---------- DATA EXCERPTS
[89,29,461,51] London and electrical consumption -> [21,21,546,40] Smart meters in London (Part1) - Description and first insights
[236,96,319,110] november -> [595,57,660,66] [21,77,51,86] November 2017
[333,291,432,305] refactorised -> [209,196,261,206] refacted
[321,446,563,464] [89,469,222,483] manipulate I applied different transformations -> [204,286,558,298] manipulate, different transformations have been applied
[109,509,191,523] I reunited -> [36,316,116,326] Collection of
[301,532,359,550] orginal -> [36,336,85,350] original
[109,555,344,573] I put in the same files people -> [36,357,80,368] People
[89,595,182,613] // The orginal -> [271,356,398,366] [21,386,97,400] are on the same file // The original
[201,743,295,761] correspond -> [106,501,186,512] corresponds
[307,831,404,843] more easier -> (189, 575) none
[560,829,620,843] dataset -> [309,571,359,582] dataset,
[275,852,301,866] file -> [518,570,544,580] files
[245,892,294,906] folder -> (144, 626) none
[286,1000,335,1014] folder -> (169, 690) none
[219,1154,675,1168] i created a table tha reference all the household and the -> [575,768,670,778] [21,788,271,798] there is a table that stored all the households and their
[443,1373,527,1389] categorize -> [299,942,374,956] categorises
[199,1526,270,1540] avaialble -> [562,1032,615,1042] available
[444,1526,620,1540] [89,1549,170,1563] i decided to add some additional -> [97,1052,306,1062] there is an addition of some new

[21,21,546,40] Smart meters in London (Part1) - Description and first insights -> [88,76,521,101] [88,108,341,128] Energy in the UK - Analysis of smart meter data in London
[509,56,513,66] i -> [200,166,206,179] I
--------------------
## EXERCISE DETAILS
Set down each entry above again exactly as it reads.

## WRITTEN ANSWER
[89,29,461,51] London and electrical consumption -> [21,21,546,40] Smart meters in London (Part1) - Description and first insights
[236,96,319,110] november -> [595,57,660,66] [21,77,51,86] November 2017
[333,291,432,305] refactorised -> [209,196,261,206] refacted
[321,446,563,464] [89,469,222,483] manipulate I applied different transformations -> [204,286,558,298] manipulate, different transformations have been applied
[109,509,191,523] I reunited -> [36,316,116,326] Collection of
[301,532,359,550] orginal -> [36,336,85,350] original
[109,555,344,573] I put in the same files people -> [36,357,80,368] People
[89,595,182,613] // The orginal -> [271,356,398,366] [21,386,97,400] are on the same file // The original
[201,743,295,761] correspond -> [106,501,186,512] corresponds
[307,831,404,843] more easier -> (189, 575) none
[560,829,620,843] dataset -> [309,571,359,582] dataset,
[275,852,301,866] file -> [518,570,544,580] files
[245,892,294,906] folder -> (144, 626) none
[286,1000,335,1014] folder -> (169, 690) none
[219,1154,675,1168] i created a table tha reference all the household and the -> [575,768,670,778] [21,788,271,798] there is a table that stored all the households and their
[443,1373,527,1389] categorize -> [299,942,374,956] categorises
[199,1526,270,1540] avaialble -> [562,1032,615,1042] available
[444,1526,620,1540] [89,1549,170,1563] i decided to add some additional -> [97,1052,306,1062] there is an addition of some new

[21,21,546,40] Smart meters in London (Part1) - Description and first insights -> [88,76,521,101] [88,108,341,128] Energy in the UK - Analysis of smart meter data in London
[509,56,513,66] i -> [200,166,206,179] I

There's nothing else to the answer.